Brian ENO - Foreverandevernomore (2022)
Par AIGLE BLANC le 4 Juillet 2023          Consultée 1144 fois

Brian ENO se définit lui-même comme non musicien, assertion pour le moins paradoxale venant d'un artiste jouissant d'une telle renommée dans la sphère musicale. Doté d'une palette de talents à multi-facettes, il débuta en effet comme clavier de ROXY MUSIC, le groupe millésimé de Brian FERRY, poste qui eût suffi à lui assurer une place pérenne dans l'histoire de la musique populaire du 20ème siècle ; il s'est affirmé également comme un grand producteur-arrangeur au service d'artistes ou groupes d'obédience internationale tels David BOWIE, avec qui il signa la fameuse trilogie berlinoise -Low / Heroes / Lodger, ou U2 dont il produisit l'acclamé The Joshua Tree, auxquels s'ajoutent TALKING HEAD, JAMES, COLDPLAY, John CALE, ULTRAVOX etc.

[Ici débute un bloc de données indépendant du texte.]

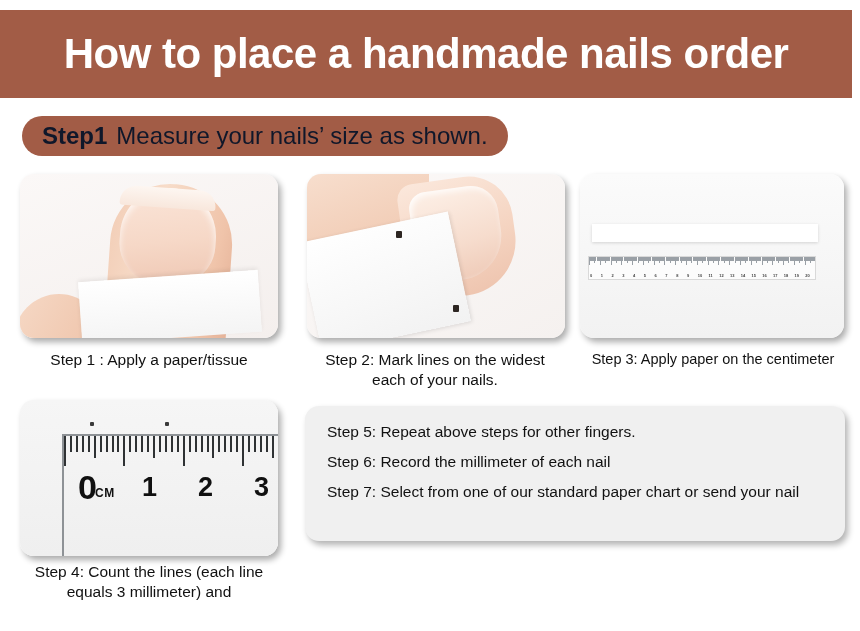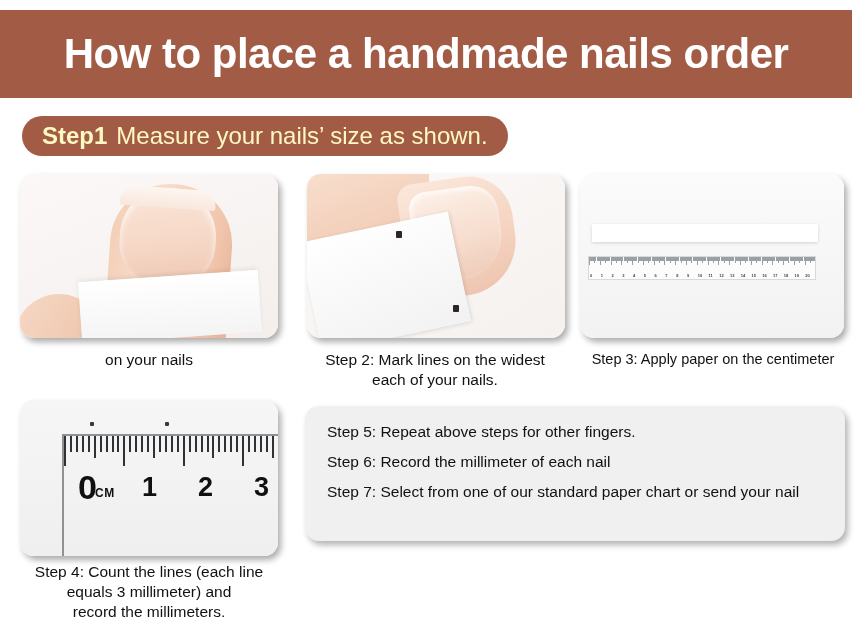"Step1" #step1-pill { color: #fef9c3 -> #0f172a }
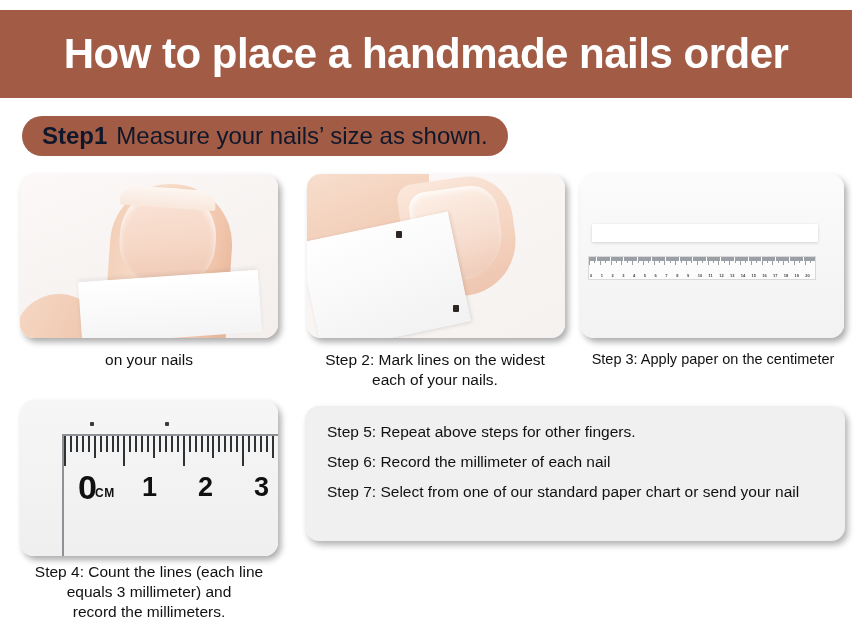"Step 1 : Apply a" div { html: none -> <div>Step 1 : Apply a paper/tissue</div> }
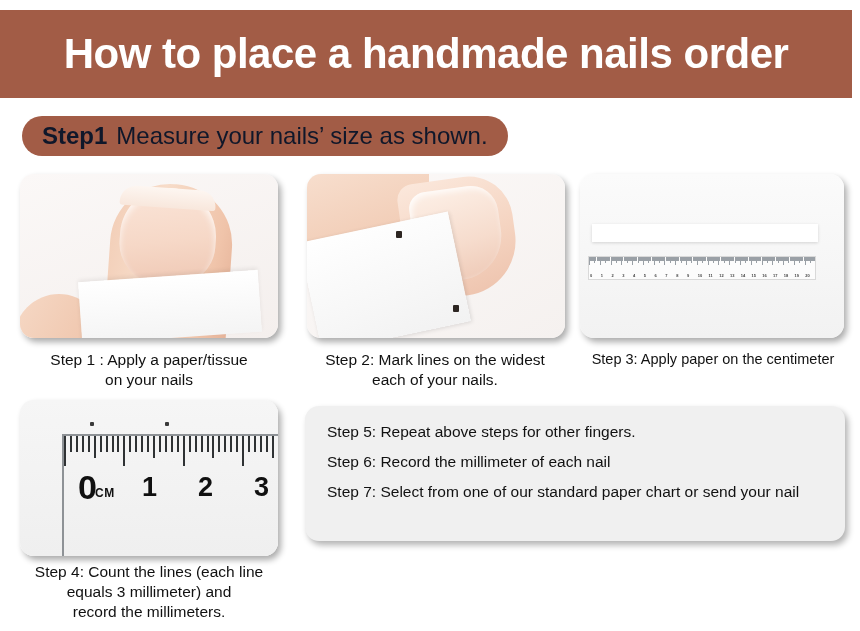"on your nails" div { html: <div>on your nails</div> -> none }
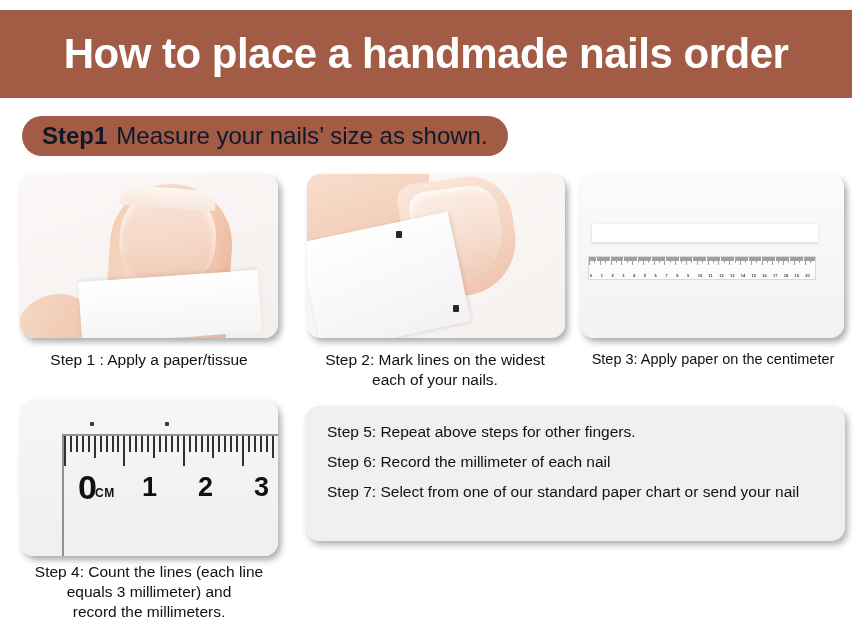"record the millimeters." div { html: <div>record the millimeters.</div> -> none }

Comparativement à ses travaux de producteur, sa carrière solo demeure quantitativement plutôt modeste, sans être insignifiante pour autant.

Brian ENO est avant tout un artiste conceptuel, toujours à la pointe de l'avant-garde, par conséquent jamais bien loin de l'expérimentation. Il semble être le concepteur de la 'musique ambient', style qui se caractérise par sa faculté à se fondre dans l'environnement atmosphérique de l'auditeur et à ne pas exiger une écoute forcément attentive. Il n'est pas interdit selon ce principe que la musique ambient s'efface derrière l'écran des pensées et sensations de l'auditeur, jusqu'à atteindre une forme d'invisibilité, ou de silence subliminal. S'il en verbalise la définition, il n'est pas le premier à explorer de telles pistes musicales. On peut en dénicher les prémices dans les travaux de l'école berlinoise représentée par TANGERINE DREAM (Phaedra, 1974), Klaus SCHULZE (Picture Music, 1973), ASH-RA TEMPEL (face B de l'album éponyme), et même dans l'étonnant titre "La Création du Monde" extrait de la Bande Originale de la série animalière L'apocalypse des animaux (1973) composée par VANGELIS. Fort de cette découverte, Brian ENO a produit la quadrilogie 'Ambient' (Music For Airport, 1978 / The Plateaux of Mirror, 1980 / Day of Radiance, 1980 / On Land, 1982) dont chaque volet expose un aspect de ce style musical ne s'appuyant sur aucune assise rythmique.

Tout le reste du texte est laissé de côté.